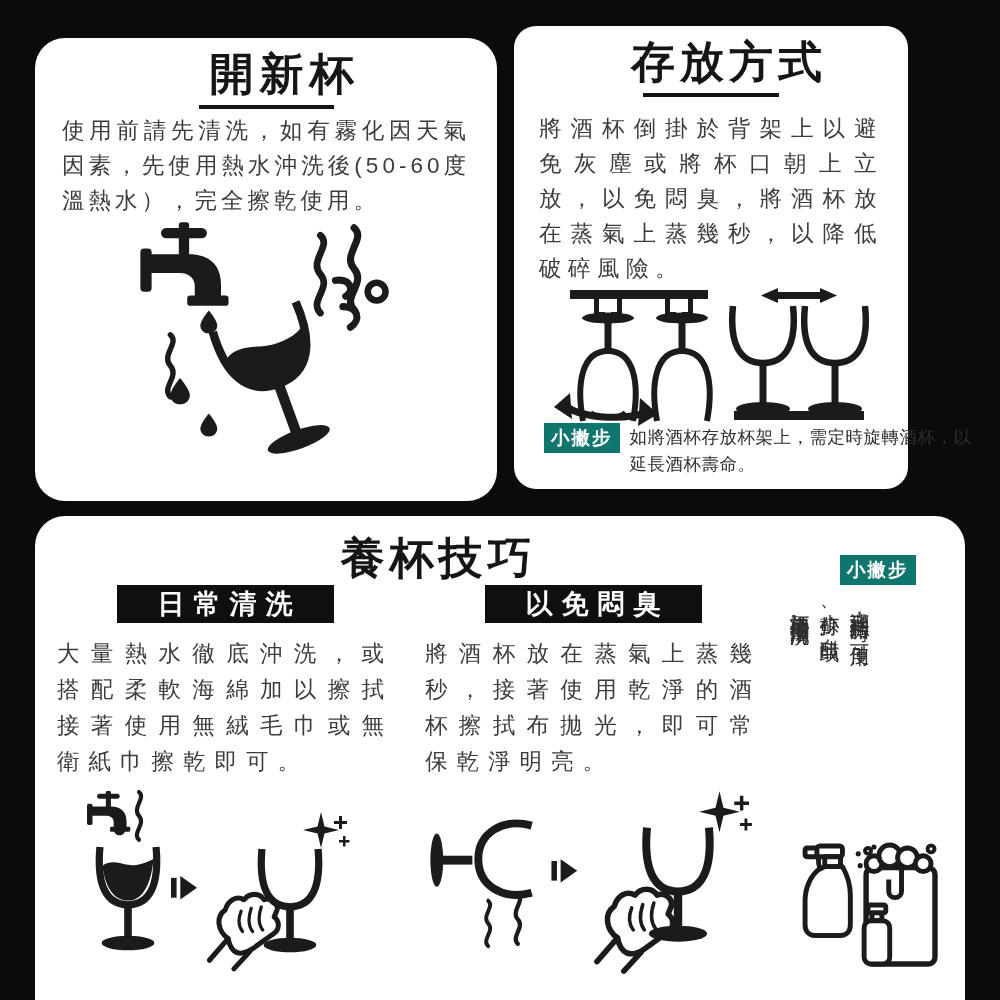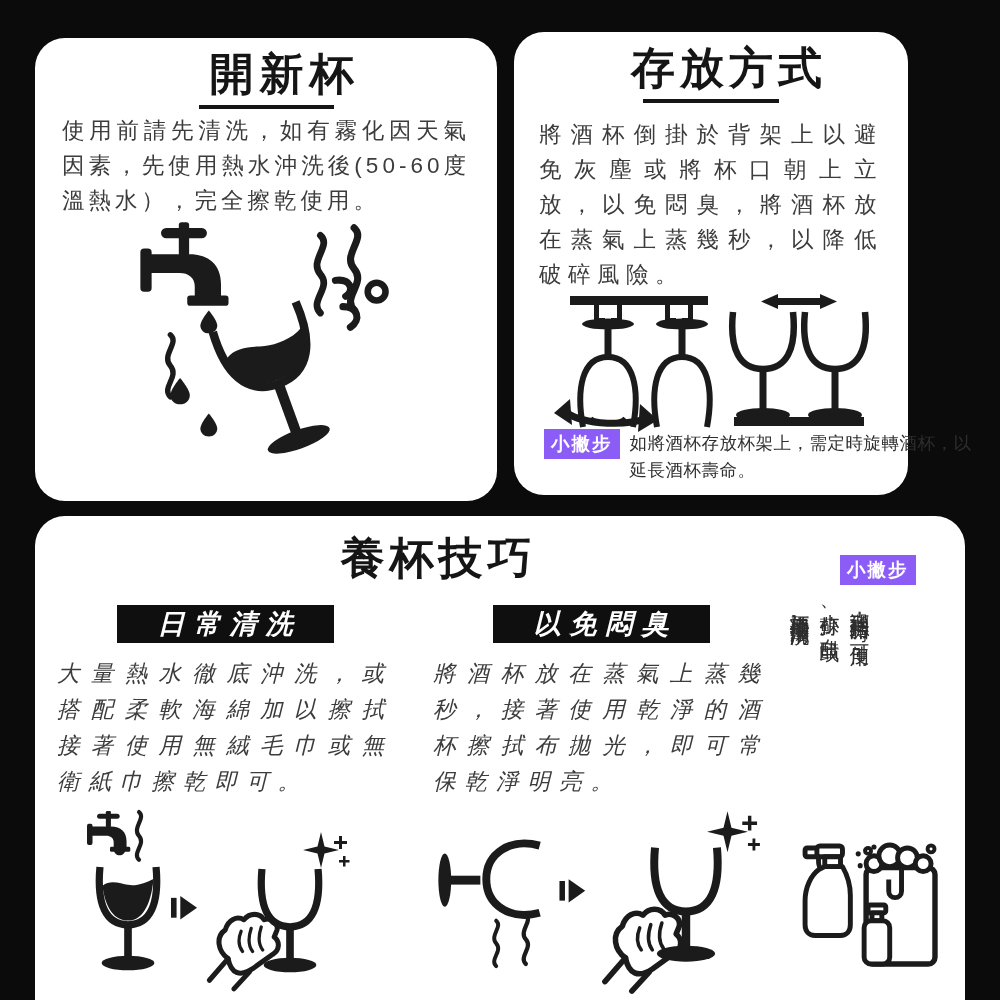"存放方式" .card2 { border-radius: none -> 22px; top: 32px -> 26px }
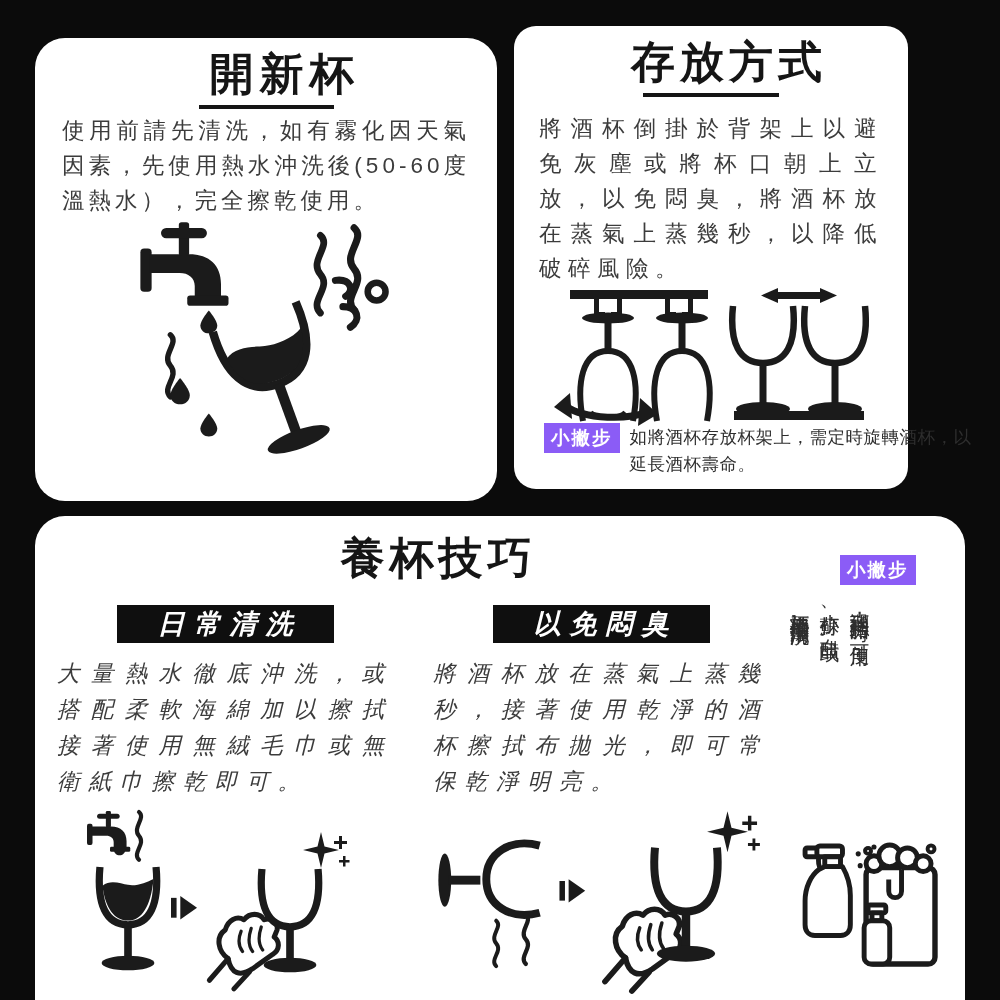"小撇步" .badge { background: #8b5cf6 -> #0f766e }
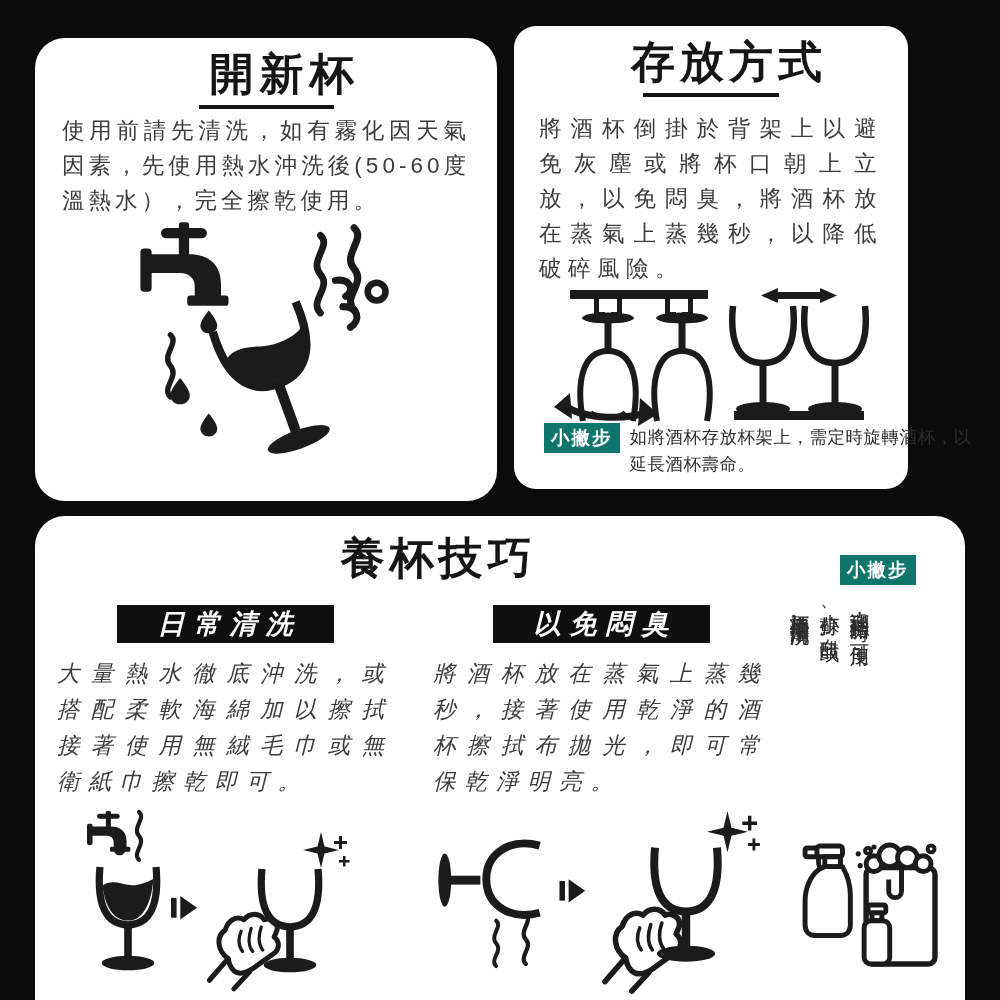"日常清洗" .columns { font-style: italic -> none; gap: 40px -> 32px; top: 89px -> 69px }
...
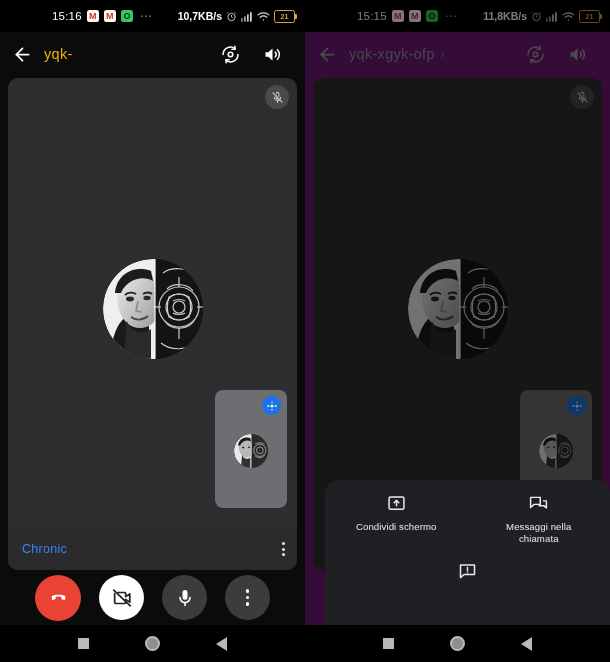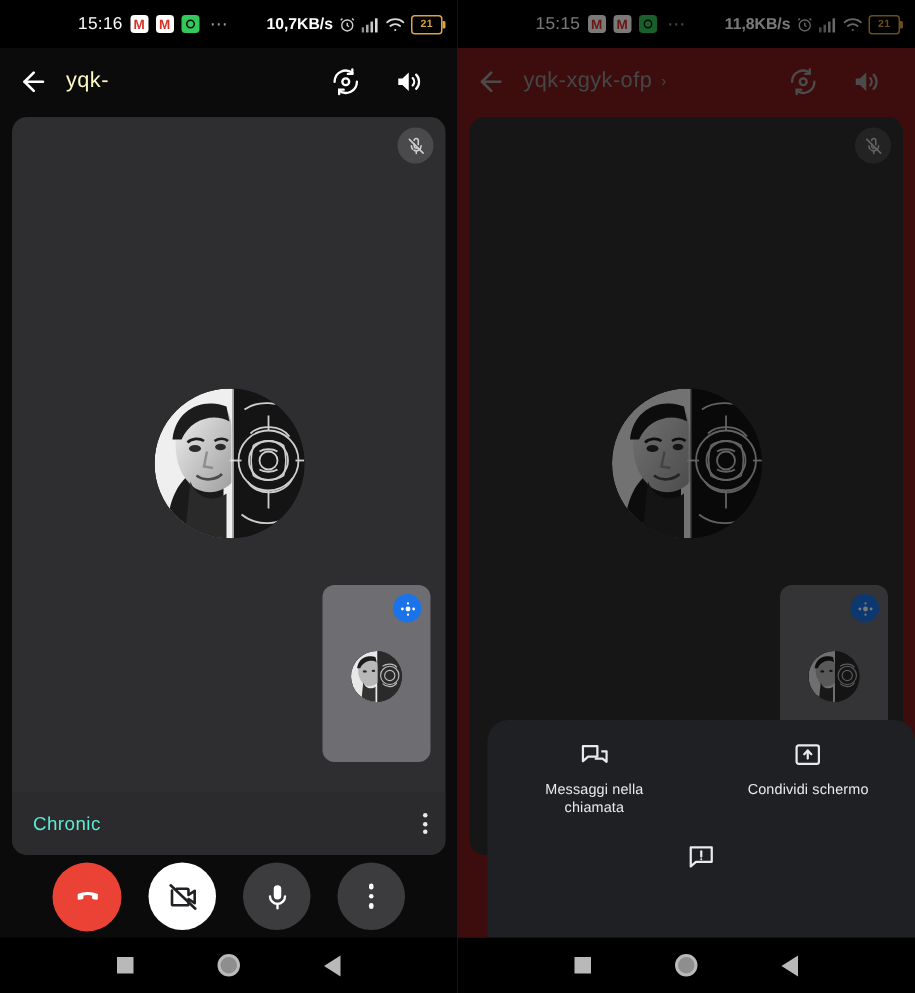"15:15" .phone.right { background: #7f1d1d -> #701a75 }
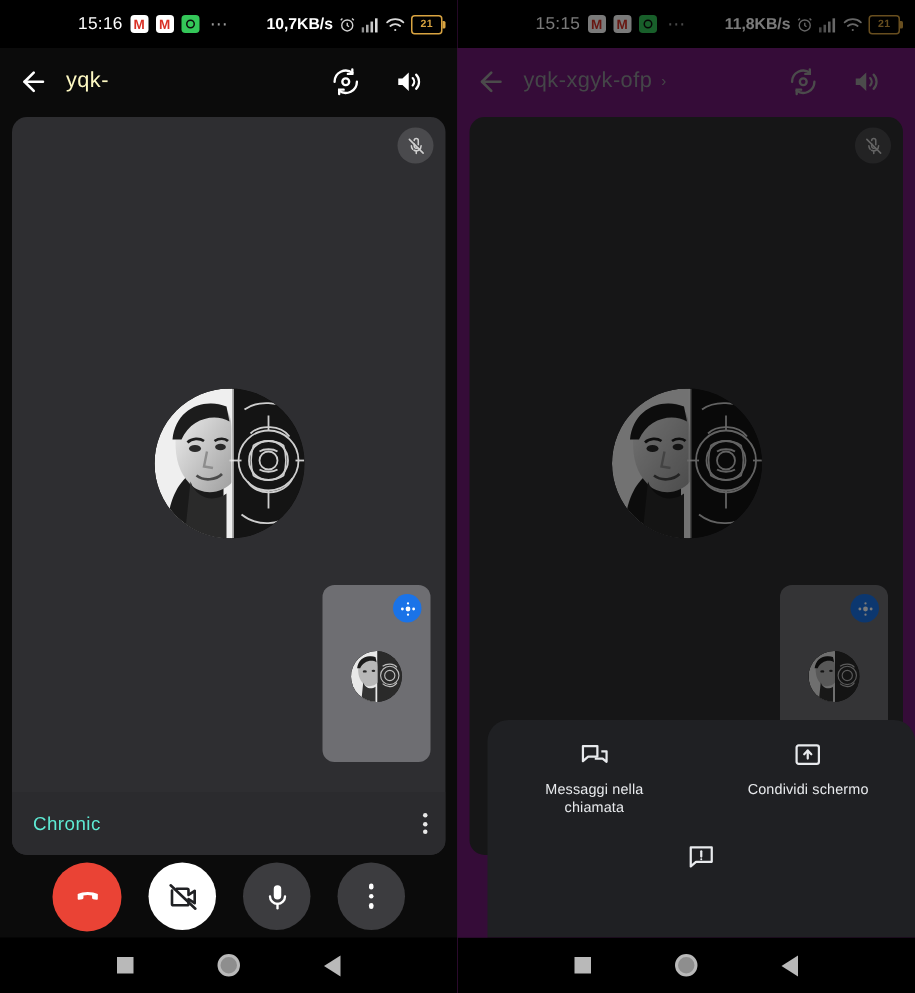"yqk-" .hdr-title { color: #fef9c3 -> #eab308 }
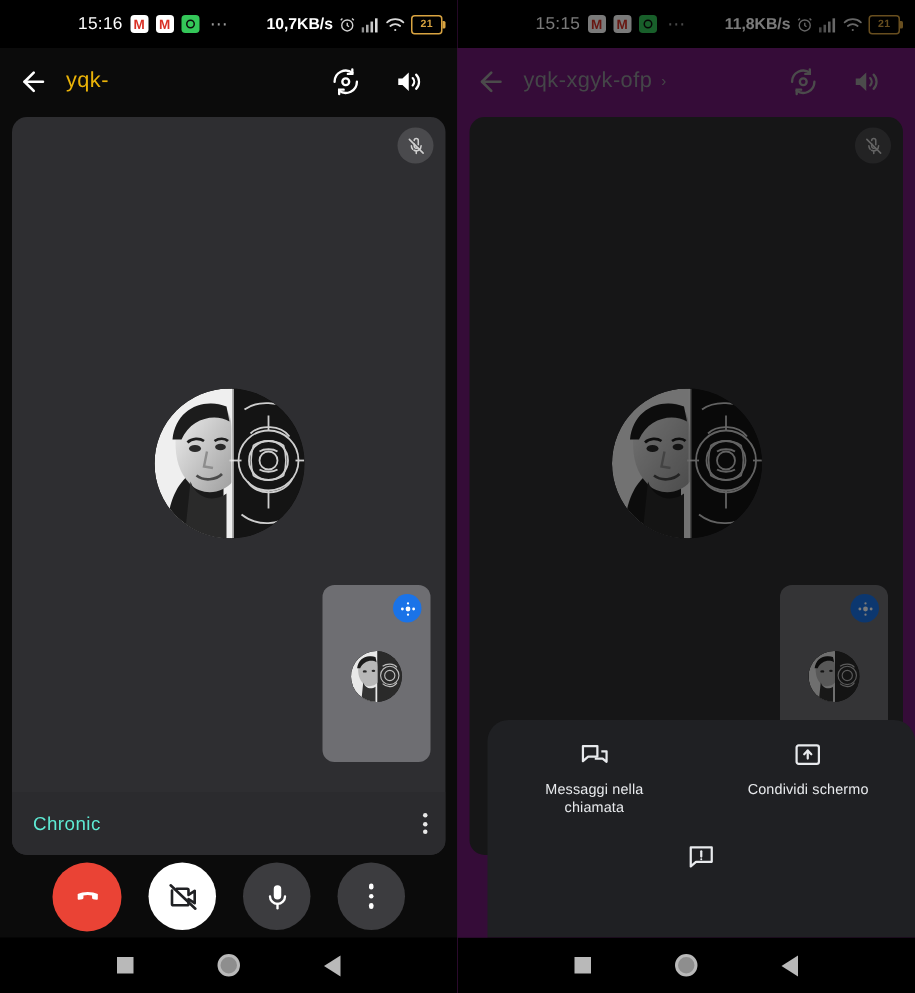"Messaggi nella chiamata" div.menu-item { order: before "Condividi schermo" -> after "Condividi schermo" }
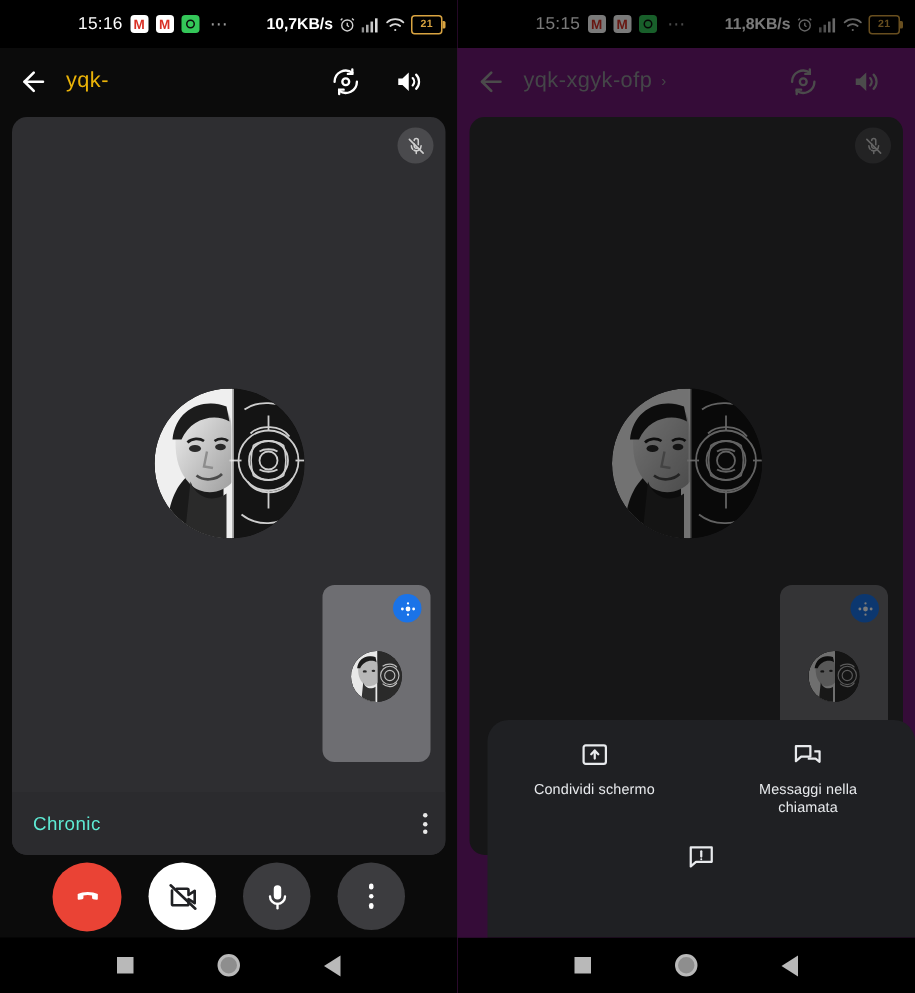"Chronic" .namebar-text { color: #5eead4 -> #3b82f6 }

• [Work to complete] Exact copy, no pictures. Write out the lines in the entries above, starting with the line with "border-radius: none ->" and going on through the line with "font-style: italic ->", keeping both.

• [Solution to this problem]
"存放方式" .card2 { border-radius: none -> 22px; top: 32px -> 26px }
"小撇步" .badge { background: #8b5cf6 -> #0f766e }
"日常清洗" .columns { font-style: italic -> none; gap: 40px -> 32px; top: 89px -> 69px }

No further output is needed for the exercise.